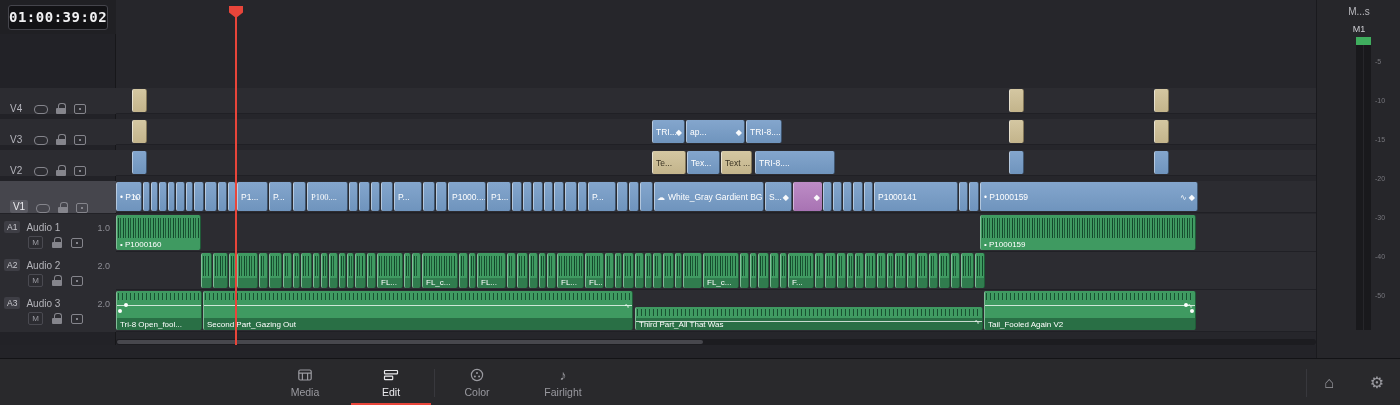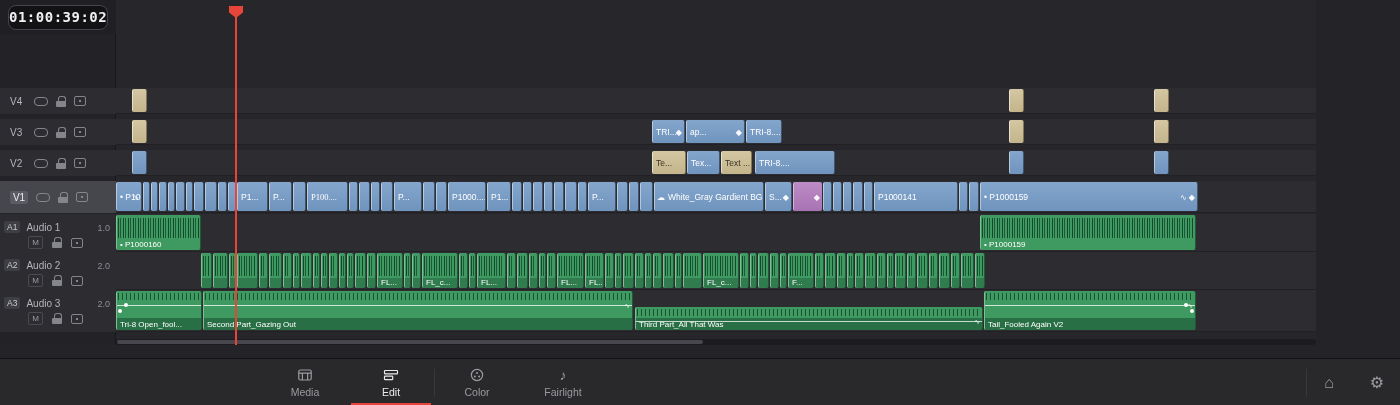"01:00:39:02" .tc-box { border-radius: 8px -> 3px }
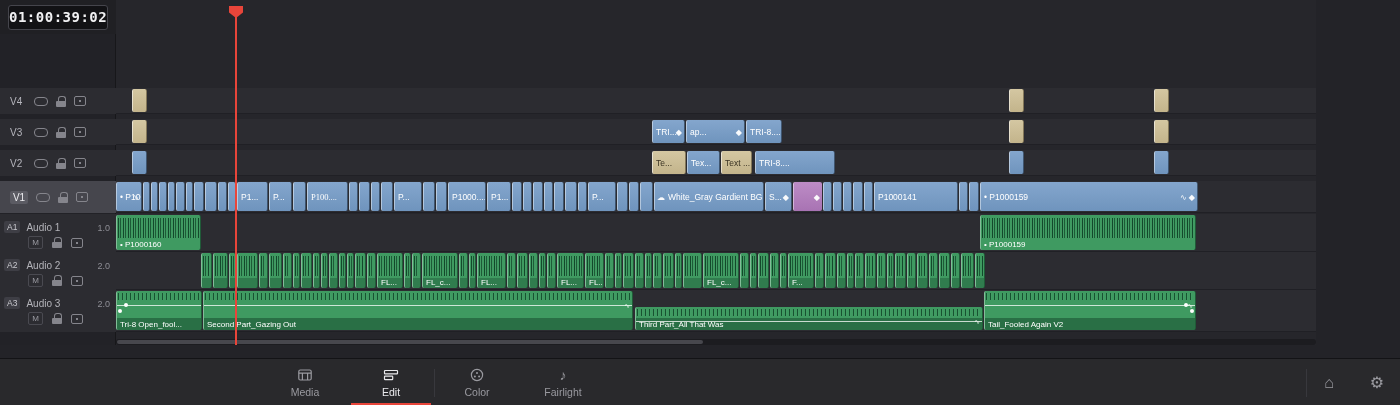"M...s" div.rpanel { html: none -> <div> <div>M...s</div> <div>M1</div> <div></div> <div></div> <div></div> <div> <div>-5</div> <div>-10</div> <div>-15</div> <div>-20</div> <div>-30</div> <div>-40</div> <div>-50</div> </div> </div> }
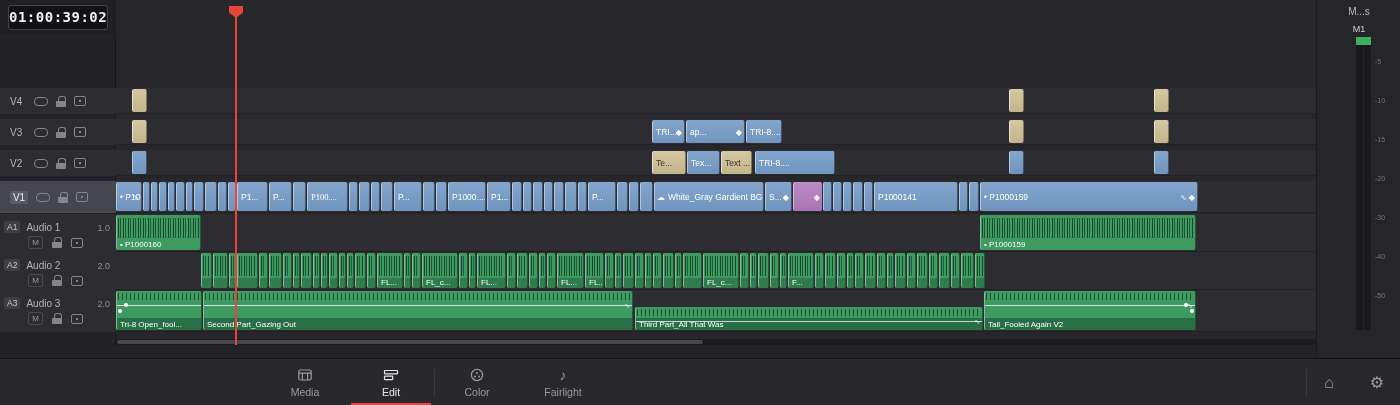"V4" .vrow { align-items: center -> flex-end }
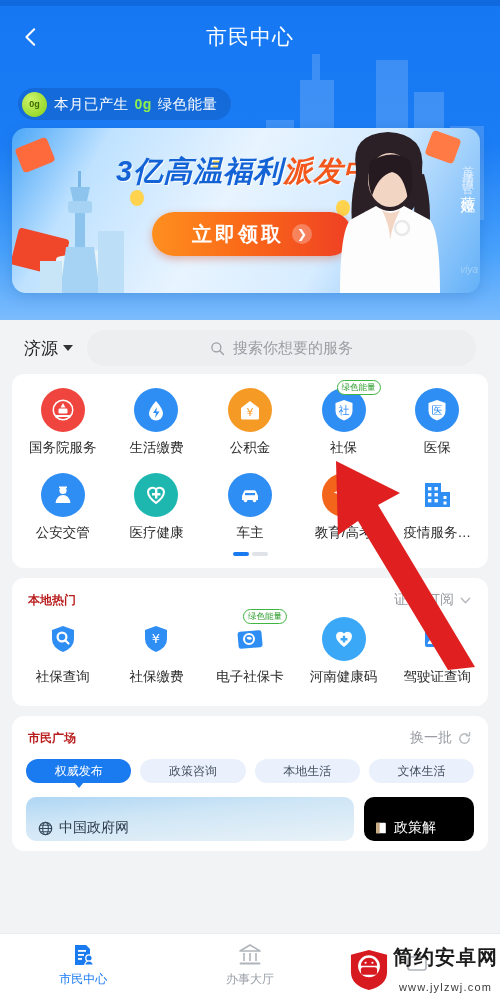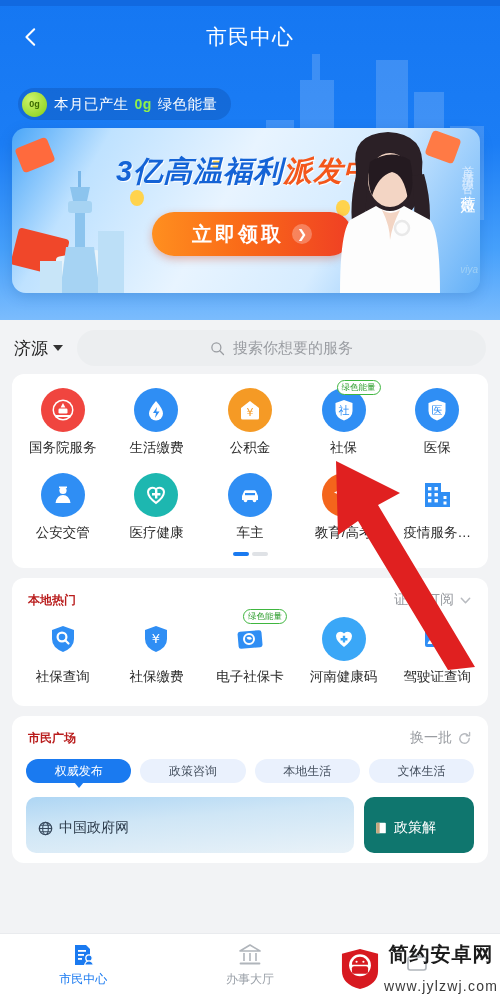"济源" .searchrow { padding: 10px 14px 8px -> 10px 24px 8px }
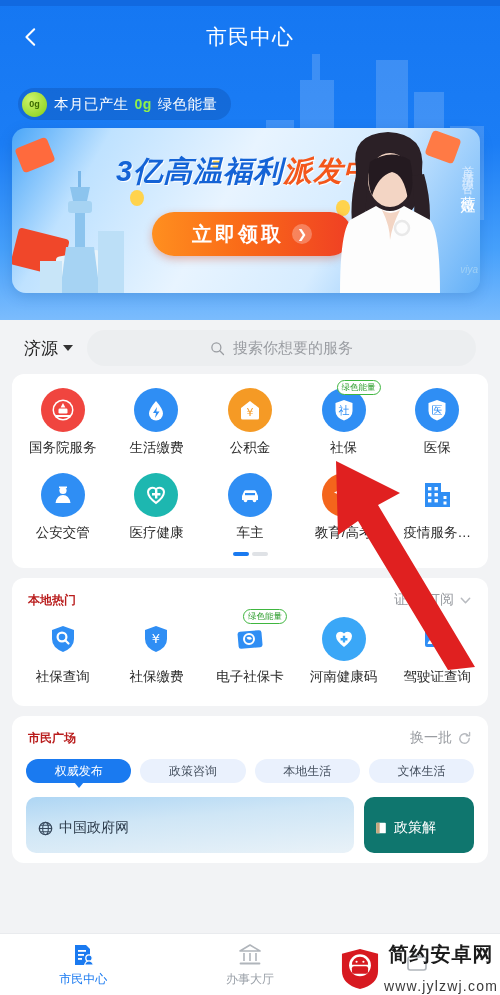"中国政府网" .feed-card { height: 56px -> 44px }
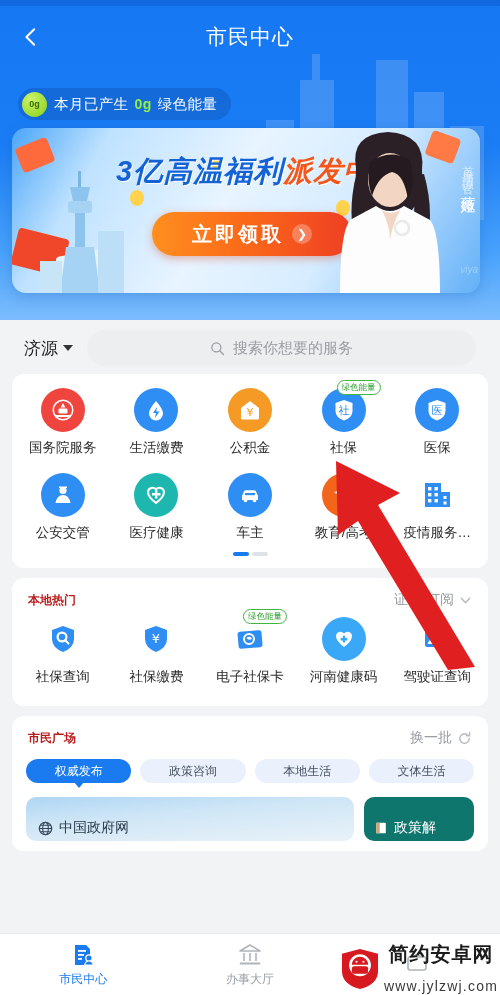"政策解" .fc2 { background: #0f766e -> #000000 }
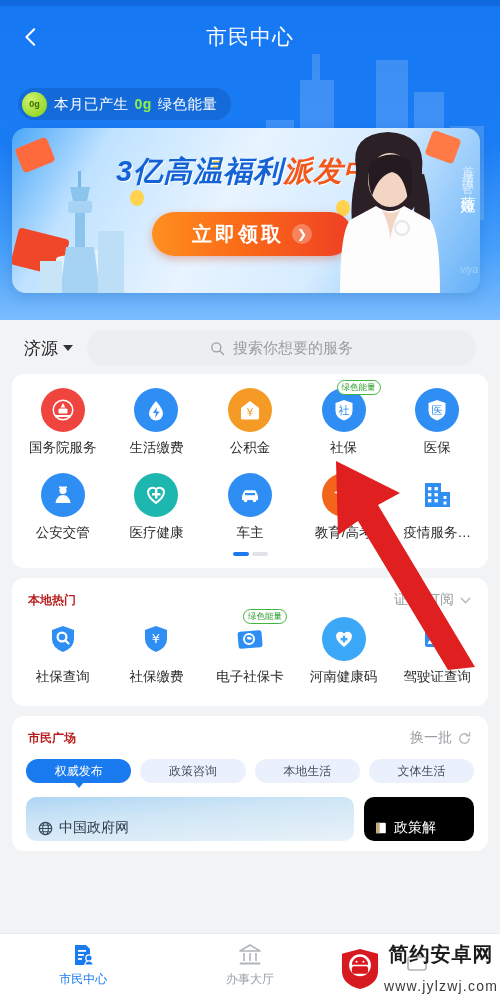"www.jylzwj.com" .wm-url { font-size: 14px -> 11px }
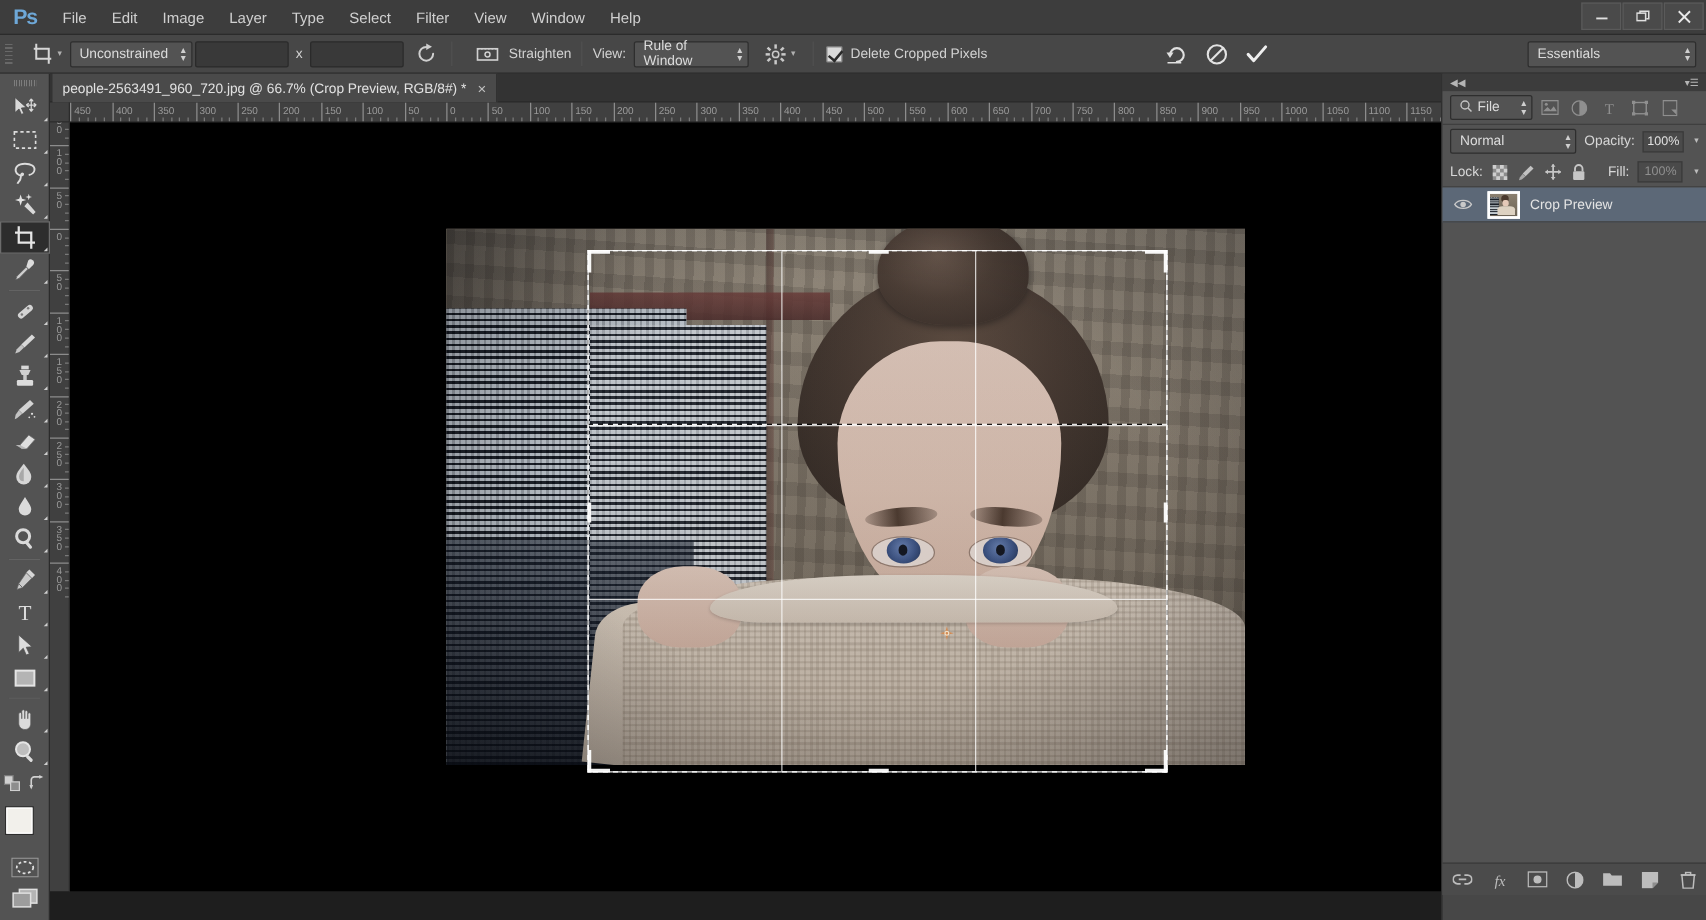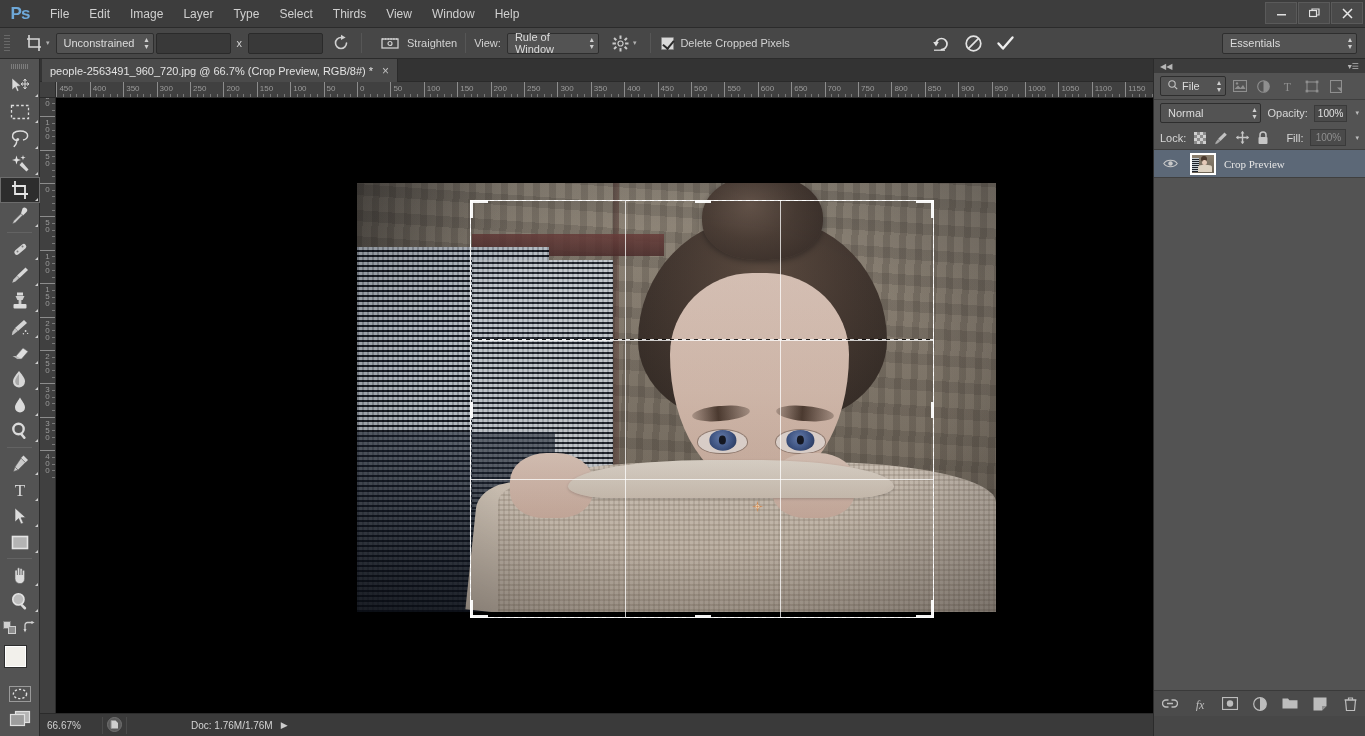"Thirds" div.menu-item { text: Thirds -> Filter }
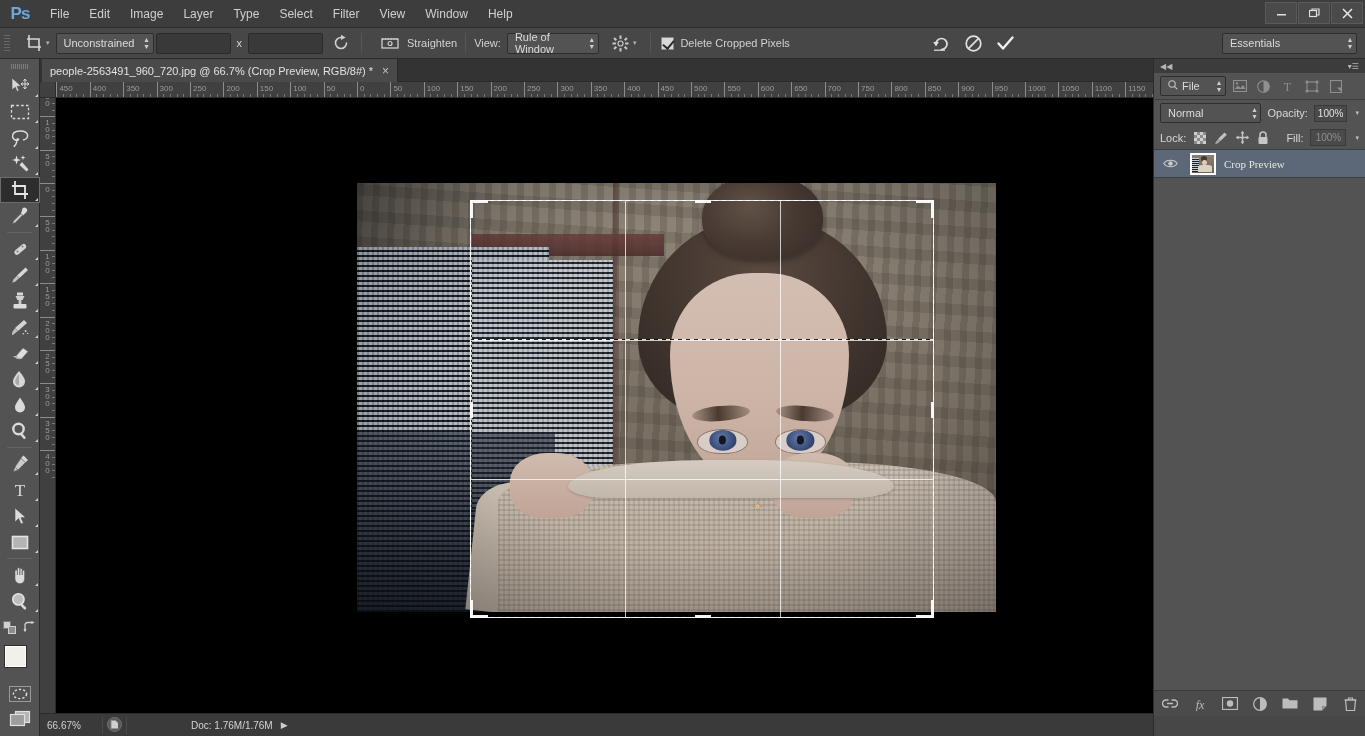"Crop Preview" .layer-name { font-family: Liberation Serif, serif -> none }
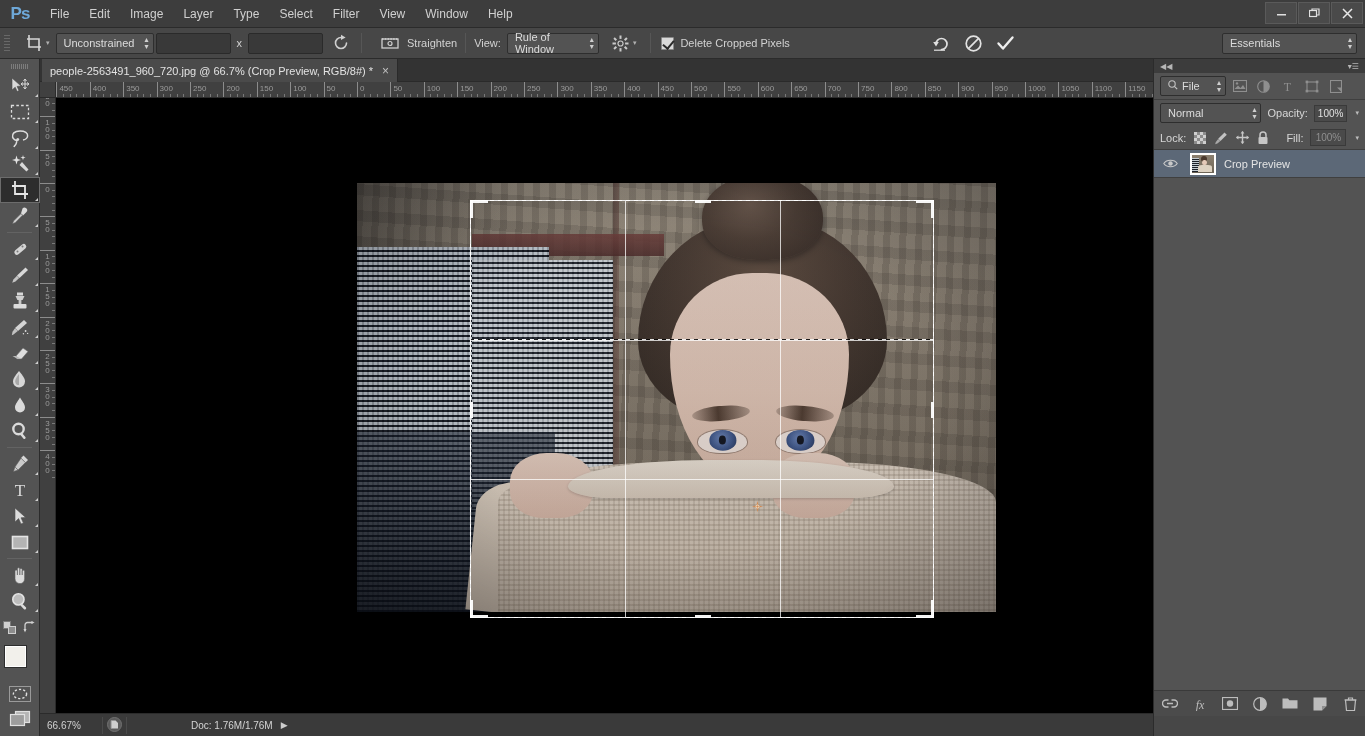"66.67%" div { html: <div> <div>66.67%</div> <div></div> <span> <svg> <circle></circle> <path></path> <path></path> </svg> </span> <div></div> <span>Doc: 1.76M/1.76M</span> <span>▶</span> </div> -> none }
++++++++
* Problem statement: What's needed is every line above, retyped exactly and free of pictures.

* Result of the task:
"01:00:39:02" .tc-box { border-radius: 8px -> 3px }
"M...s" div.rpanel { html: none -> <div> <div>M...s</div> <div>M1</div> <div></div> <div></div> <div></div> <div> <div>-5</div> <div>-10</div> <div>-15</div> <div>-20</div> <div>-30</div> <div>-40</div> <div>-50</div> </div> </div> }
"V4" .vrow { align-items: center -> flex-end }
"济源" .searchrow { padding: 10px 14px 8px -> 10px 24px 8px }
"中国政府网" .feed-card { height: 56px -> 44px }
"政策解" .fc2 { background: #0f766e -> #000000 }
"www.jylzwj.com" .wm-url { font-size: 14px -> 11px }
"Thirds" div.menu-item { text: Thirds -> Filter }
"Crop Preview" .layer-name { font-family: Liberation Serif, serif -> none }
"66.67%" div { html: <div> <div>66.67%</div> <div></div> <span> <svg> <circle></circle> <path></path> <path></path> </svg> </span> <div></div> <span>Doc: 1.76M/1.76M</span> <span>▶</span> </div> -> none }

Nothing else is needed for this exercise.